I have not much idea how this helps me with the question. So far I have computed for some early cases, and indeed the highest power of $2$ lies between $n-1$ and $n-\lfloor \log_2(n+1)\rfloor$, but I don't know why. I think I should know why, but I also don't. I just know that the contribution of various numbers to the power of $2$ is such that even numbers that are not multiples of $4$ contribute $1$ to the power of $2$, multiples of $4$ which are not multiples of $8$ contribute $2$ to the power of $2$, and so on.

So far I have only the base case, and the inductive hypothesis such that the highest power of $2$ that divides $(n-1)!$ lies between $n-2$ and $n-\lfloor \log_2(n)\rfloor$.

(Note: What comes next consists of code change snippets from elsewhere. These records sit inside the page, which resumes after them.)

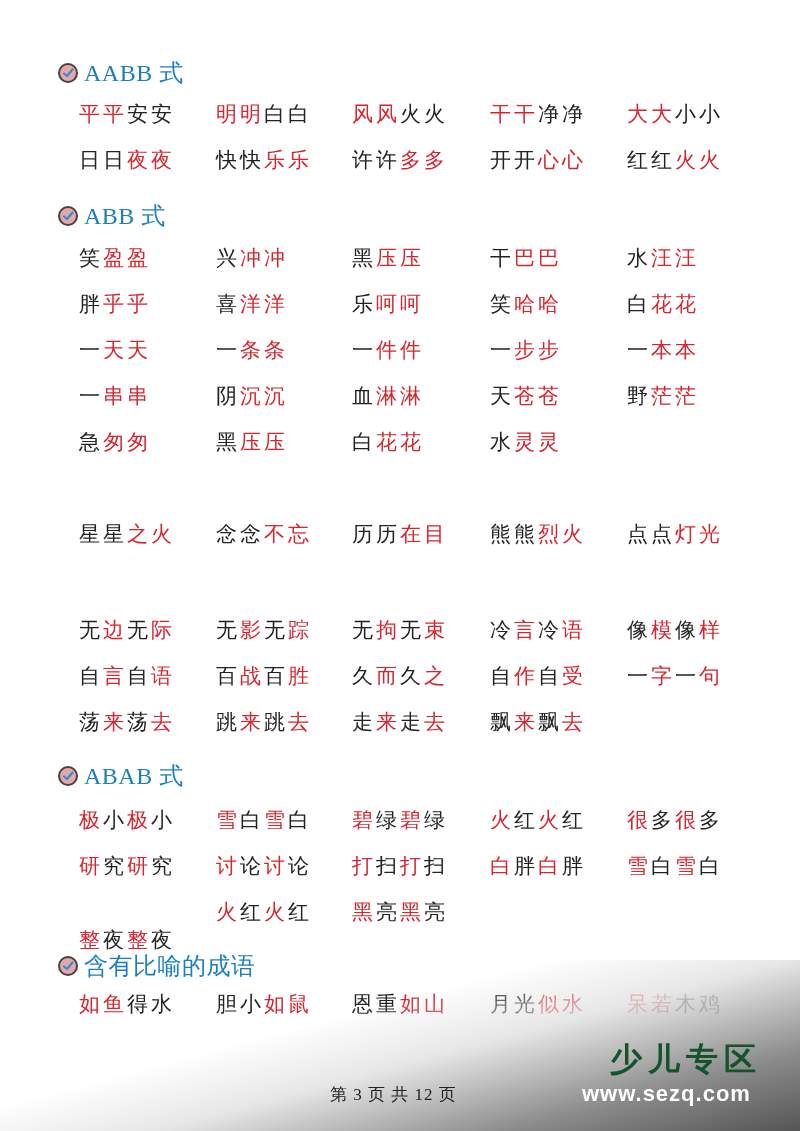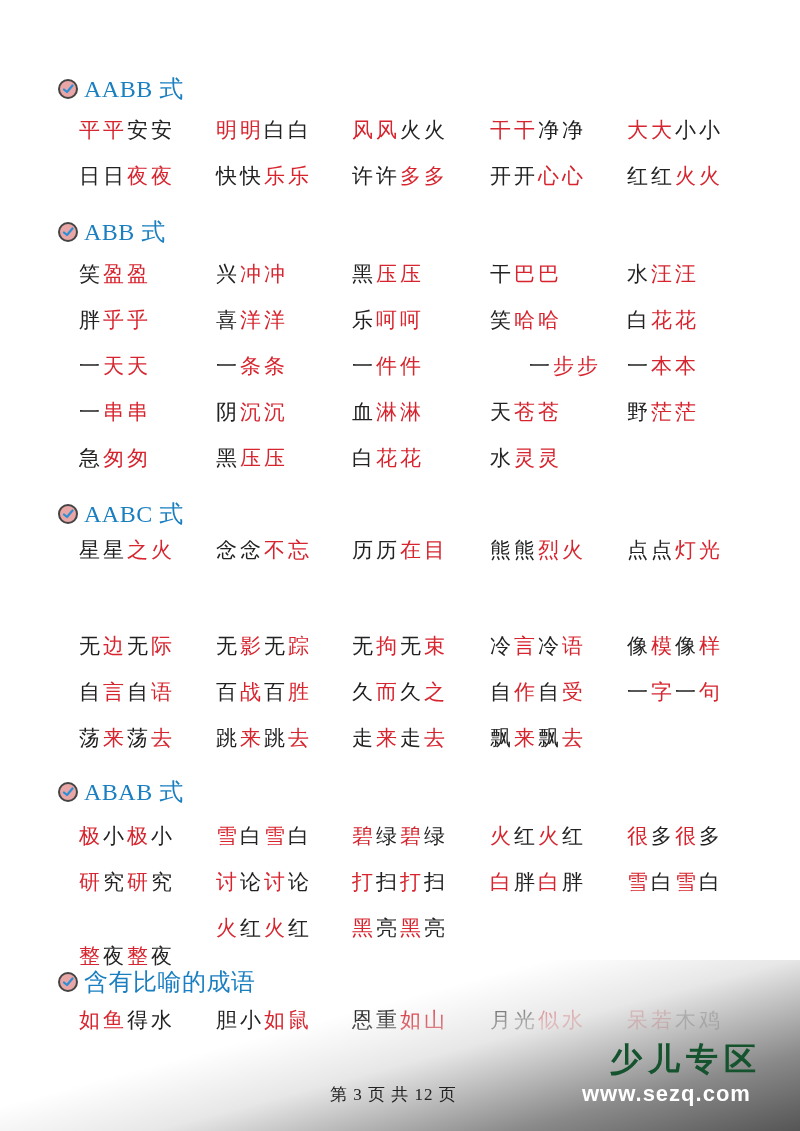"AABB 式" .page { top: 16px -> 0 }
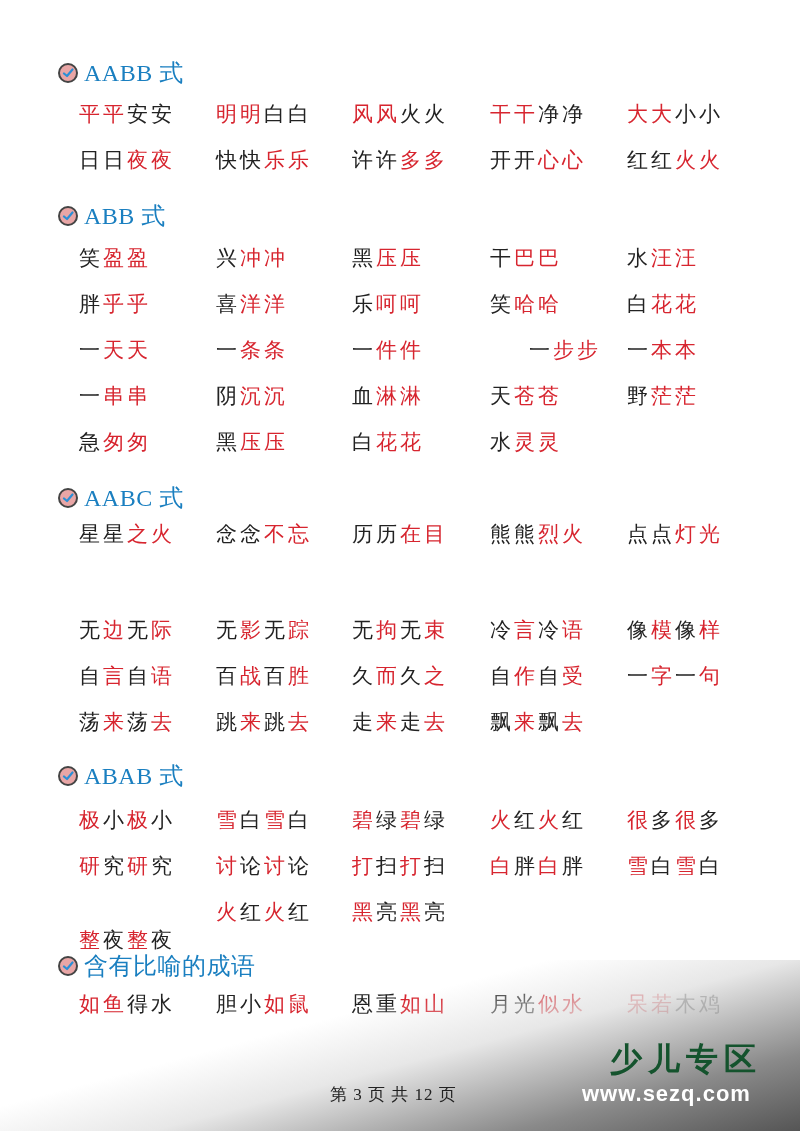"一步步" span.item { margin-left: 39px -> none }
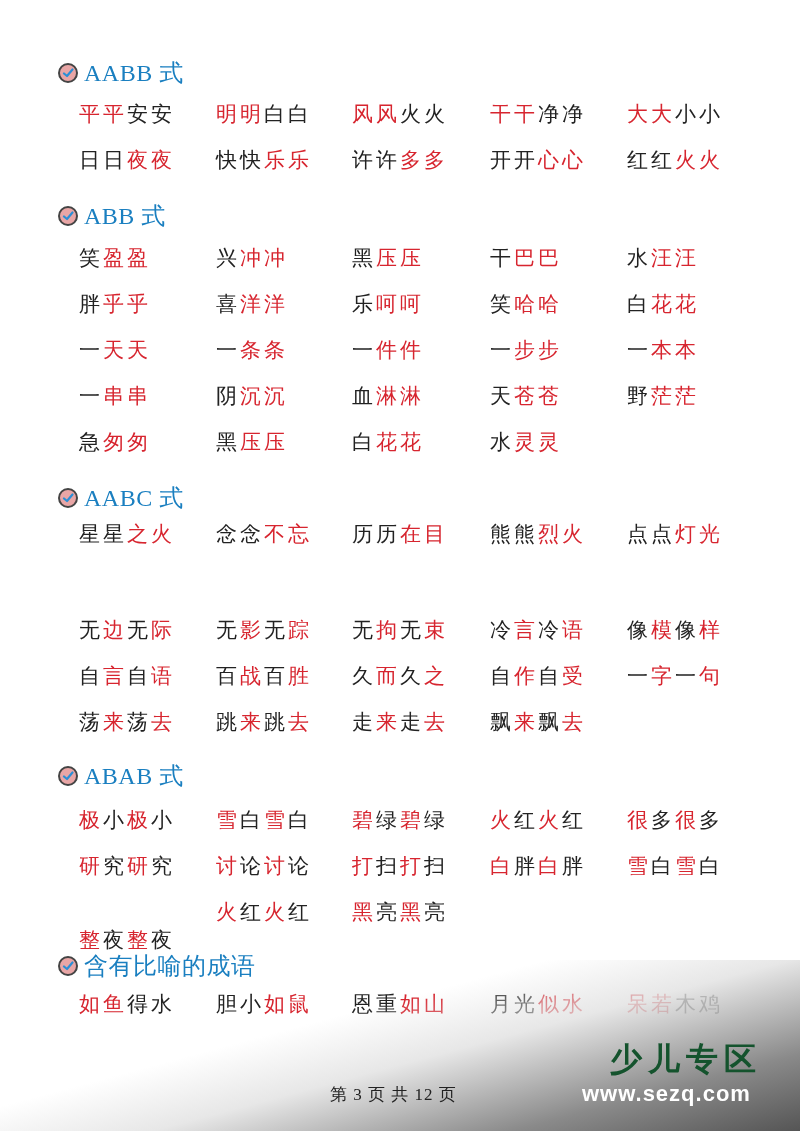"AABC 式" div.heading { html: <div> <span> <svg> <path></path> </svg> </span> <span>AABC 式</span> </div> -> none }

If $n$ turns out to be odd, then it would contribute $0$ to the power of $2$. If $n$ is a power of $2$, then it would contribute $\log_2(n)$ to the power of $2$. But I don't see how I can alter the interval from $n-2$ and $n-\lfloor \log_2(n)\rfloor$ to $n-1$ and $n-\lfloor \log_2(n+1)\rfloor$ - I feel so stupid.

By the way, this question is from The Higher Arithmetic by Davenport. And this is not homework - I am just an amateur doing mathematics in his spare time. If someone has full answers for the questions for this textbook, it'd be nice to have a look so I don't have to ask a question whenever I am stuck - but so far the questions seem easy enough though this is the first question I am stuck on.

Edit: this question is in the first chapter, and assumes very little to no knowledge of number theory. I think I am meant to solve this with induction somehow, and not rely on some random theory plucked out of nowhere.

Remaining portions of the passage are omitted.